Task statement: Look through the records below and collect all lines that hold the string "adhere".

Provided records:
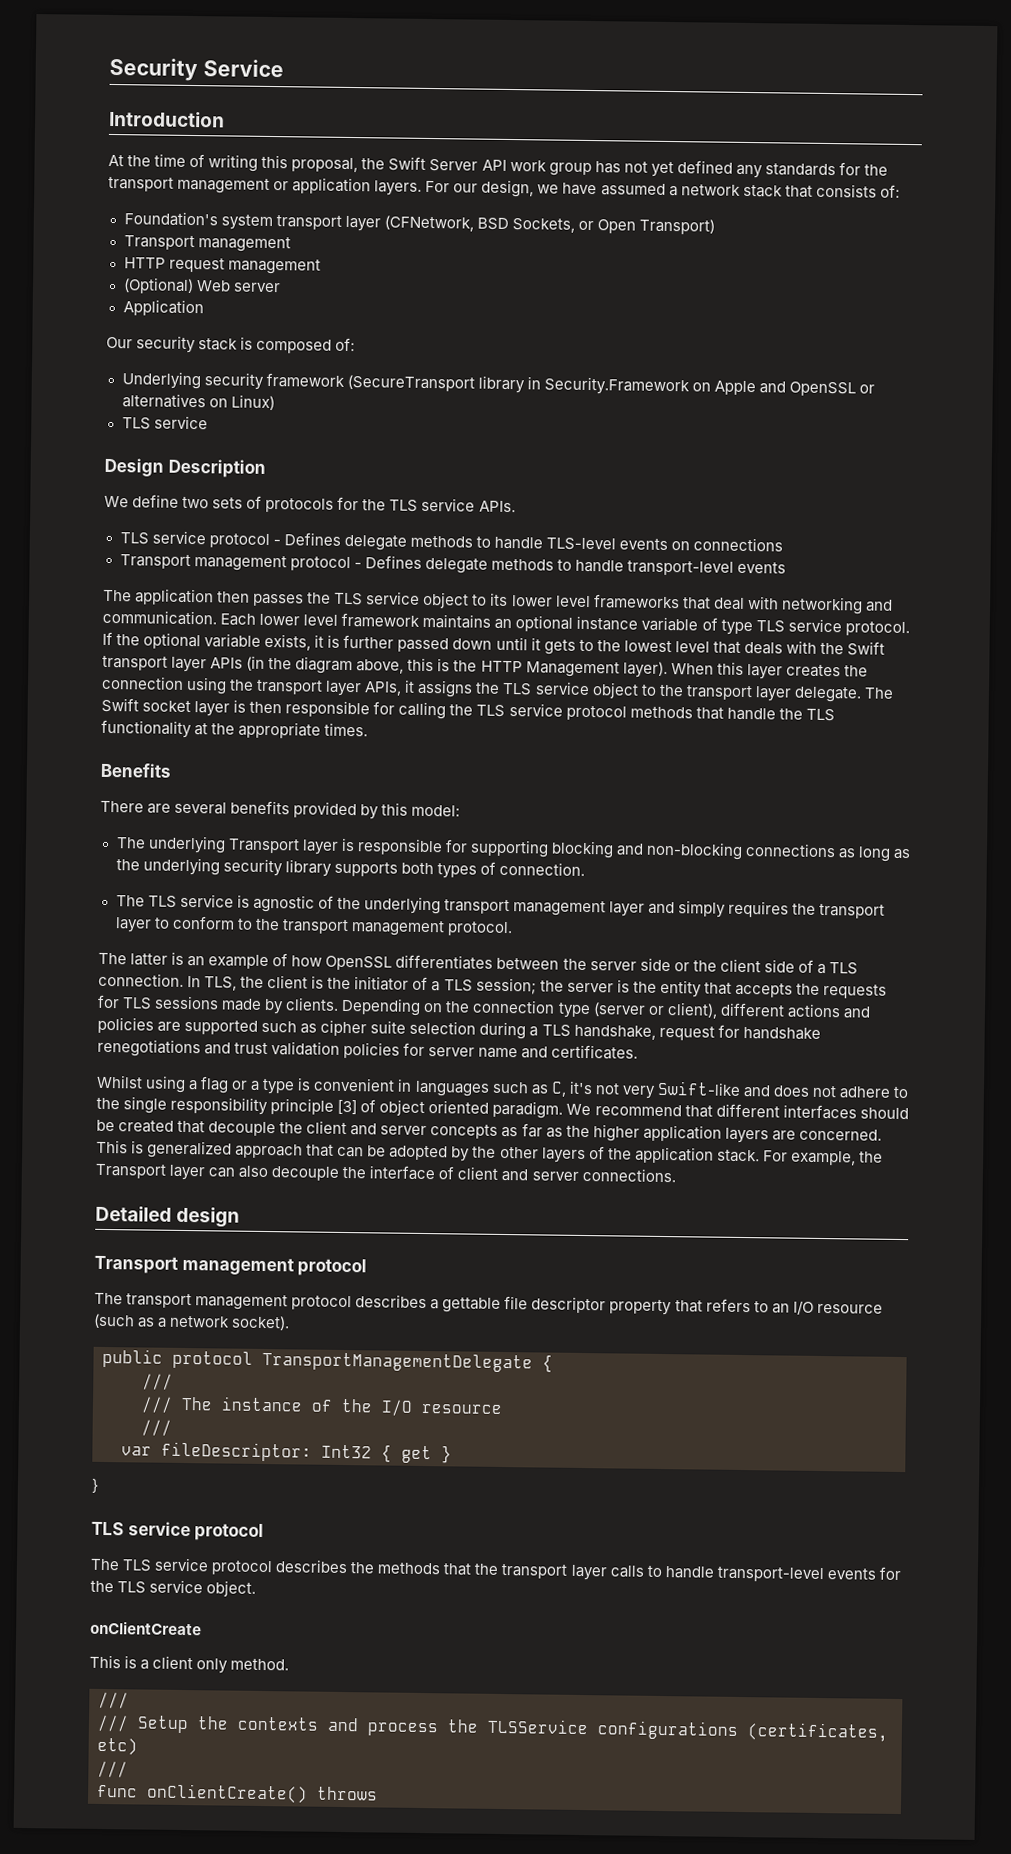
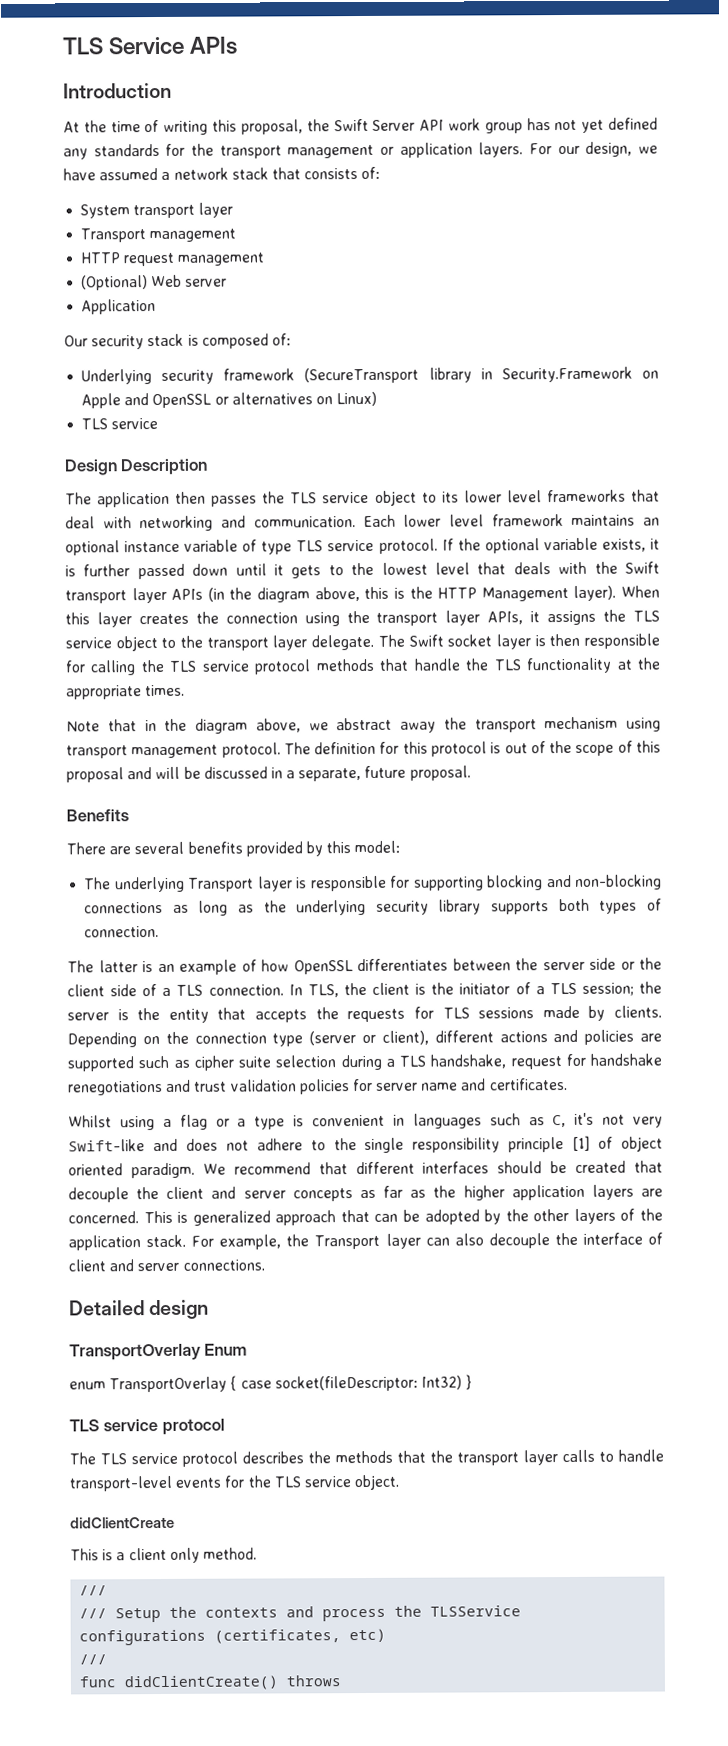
- Security Service
+ TLS Service APIs
- Foundation's system transport layer (CFNetwork, BSD Sockets, or Open Transport)
+ System transport layer
- We define two sets of protocols for the TLS service APIs.
- TLS service protocol - Defines delegate methods to handle TLS-level events on connections
- Transport management protocol - Defines delegate methods to handle transport-level events
+ Note that in the diagram above, we abstract away the transport mechanism using transport management protocol. The definition for this protocol is out of the scope of this proposal and will be discussed in a separate, future proposal.
- The TLS service is agnostic of the underlying transport management layer and simply requires the transport layer to conform to the transport management protocol.
- Whilst using a flag or a type is convenient in languages such as C, it's not very Swift-like and does not adhere to the single responsibility principle [3] of object oriented paradigm.
+ Whilst using a flag or a type is convenient in languages such as C, it's not very Swift-like and does not adhere to the single responsibility principle [1] of object oriented paradigm.
  Detailed design
- Transport management protocol
- The transport management protocol describes a gettable file descriptor property that refers to an I/O resource (such as a network socket).
- public protocol TransportManagementDelegate {
- ///
- /// The instance of the I/O resource
- ///
- var fileDescriptor: Int32 { get }
- }
+ TransportOverlay Enum
+ enum TransportOverlay { case socket(fileDescriptor: Int32) }
- onClientCreate
+ didClientCreate
- func onClientCreate() throws
+ func didClientCreate() throws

Written answer:
- Whilst using a flag or a type is convenient in languages such as C, it's not very Swift-like and does not adhere to the single responsibility principle [3] of object oriented paradigm.
+ Whilst using a flag or a type is convenient in languages such as C, it's not very Swift-like and does not adhere to the single responsibility principle [1] of object oriented paradigm.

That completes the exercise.